GIVEN ENTRIES Start Marker

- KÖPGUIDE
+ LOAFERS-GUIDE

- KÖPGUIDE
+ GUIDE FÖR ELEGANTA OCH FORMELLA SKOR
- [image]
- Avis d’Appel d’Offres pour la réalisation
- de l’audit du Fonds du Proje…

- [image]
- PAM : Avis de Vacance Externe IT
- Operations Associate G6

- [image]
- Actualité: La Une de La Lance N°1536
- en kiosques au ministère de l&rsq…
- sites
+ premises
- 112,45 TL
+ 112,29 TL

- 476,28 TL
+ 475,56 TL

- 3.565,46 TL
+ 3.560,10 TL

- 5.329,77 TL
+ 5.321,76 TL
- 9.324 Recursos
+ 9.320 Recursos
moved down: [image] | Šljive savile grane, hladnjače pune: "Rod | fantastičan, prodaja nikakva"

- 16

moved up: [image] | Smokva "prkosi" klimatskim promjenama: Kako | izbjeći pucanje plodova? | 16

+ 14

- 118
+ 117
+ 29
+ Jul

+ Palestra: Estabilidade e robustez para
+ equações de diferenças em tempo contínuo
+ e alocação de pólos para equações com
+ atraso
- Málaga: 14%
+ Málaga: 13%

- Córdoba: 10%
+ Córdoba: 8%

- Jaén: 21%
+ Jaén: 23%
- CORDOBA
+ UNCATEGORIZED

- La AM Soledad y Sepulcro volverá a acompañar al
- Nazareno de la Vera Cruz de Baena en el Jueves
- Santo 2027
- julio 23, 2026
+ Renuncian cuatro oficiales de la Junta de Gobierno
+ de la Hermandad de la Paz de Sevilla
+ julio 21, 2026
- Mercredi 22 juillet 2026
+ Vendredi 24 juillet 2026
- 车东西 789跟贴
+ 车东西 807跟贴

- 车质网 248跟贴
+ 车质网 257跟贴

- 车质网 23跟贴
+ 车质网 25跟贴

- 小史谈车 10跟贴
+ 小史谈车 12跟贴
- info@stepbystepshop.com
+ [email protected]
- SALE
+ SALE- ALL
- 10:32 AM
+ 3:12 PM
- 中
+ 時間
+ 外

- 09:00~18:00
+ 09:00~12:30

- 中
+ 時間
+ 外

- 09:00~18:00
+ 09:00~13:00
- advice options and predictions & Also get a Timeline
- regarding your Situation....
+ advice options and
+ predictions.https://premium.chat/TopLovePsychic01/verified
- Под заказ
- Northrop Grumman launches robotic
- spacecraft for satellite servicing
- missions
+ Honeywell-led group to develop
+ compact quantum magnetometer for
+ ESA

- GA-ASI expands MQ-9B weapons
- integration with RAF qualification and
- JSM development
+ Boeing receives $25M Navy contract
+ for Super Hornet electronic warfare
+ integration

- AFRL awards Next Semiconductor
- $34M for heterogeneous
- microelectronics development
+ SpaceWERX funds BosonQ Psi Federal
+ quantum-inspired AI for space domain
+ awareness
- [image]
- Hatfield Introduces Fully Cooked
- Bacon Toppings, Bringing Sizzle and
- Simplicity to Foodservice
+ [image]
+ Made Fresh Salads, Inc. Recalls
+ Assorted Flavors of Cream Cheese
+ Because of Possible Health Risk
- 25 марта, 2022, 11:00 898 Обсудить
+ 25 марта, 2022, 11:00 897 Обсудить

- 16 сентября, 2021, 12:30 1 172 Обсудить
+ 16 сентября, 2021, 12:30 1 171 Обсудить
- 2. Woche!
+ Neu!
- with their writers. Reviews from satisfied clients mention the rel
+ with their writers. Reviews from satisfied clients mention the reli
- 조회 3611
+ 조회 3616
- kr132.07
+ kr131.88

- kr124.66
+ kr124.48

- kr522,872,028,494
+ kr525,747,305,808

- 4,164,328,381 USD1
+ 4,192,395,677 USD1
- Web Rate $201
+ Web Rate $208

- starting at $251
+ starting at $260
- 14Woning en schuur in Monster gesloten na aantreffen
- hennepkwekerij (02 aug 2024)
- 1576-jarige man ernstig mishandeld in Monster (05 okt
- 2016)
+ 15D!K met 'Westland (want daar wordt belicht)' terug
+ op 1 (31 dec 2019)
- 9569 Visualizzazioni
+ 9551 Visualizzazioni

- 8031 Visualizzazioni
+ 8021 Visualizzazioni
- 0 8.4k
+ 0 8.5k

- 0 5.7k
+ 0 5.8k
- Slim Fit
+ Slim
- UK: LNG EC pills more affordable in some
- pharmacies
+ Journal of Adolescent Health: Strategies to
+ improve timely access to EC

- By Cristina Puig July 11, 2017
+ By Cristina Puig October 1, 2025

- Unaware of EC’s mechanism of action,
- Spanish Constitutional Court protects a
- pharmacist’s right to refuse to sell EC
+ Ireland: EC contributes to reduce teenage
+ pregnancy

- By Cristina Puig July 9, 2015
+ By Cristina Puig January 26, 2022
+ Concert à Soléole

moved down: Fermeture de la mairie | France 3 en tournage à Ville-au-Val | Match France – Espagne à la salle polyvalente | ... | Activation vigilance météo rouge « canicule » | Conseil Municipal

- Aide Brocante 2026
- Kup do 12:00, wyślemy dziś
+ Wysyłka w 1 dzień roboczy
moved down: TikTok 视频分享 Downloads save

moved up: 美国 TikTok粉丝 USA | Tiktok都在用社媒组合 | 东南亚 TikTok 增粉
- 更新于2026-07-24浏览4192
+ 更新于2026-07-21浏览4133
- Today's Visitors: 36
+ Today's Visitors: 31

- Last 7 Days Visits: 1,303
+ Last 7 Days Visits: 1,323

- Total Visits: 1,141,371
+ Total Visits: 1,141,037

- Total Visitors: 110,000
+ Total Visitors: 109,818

GIVEN ENTRIES End Marker

WHAT THE TASK REQUIRES =>
For the word "Cristina", show every line of the entries that holds it.

YOUR RESPONSE =>
- By Cristina Puig July 11, 2017
+ By Cristina Puig October 1, 2025
- By Cristina Puig July 9, 2015
+ By Cristina Puig January 26, 2022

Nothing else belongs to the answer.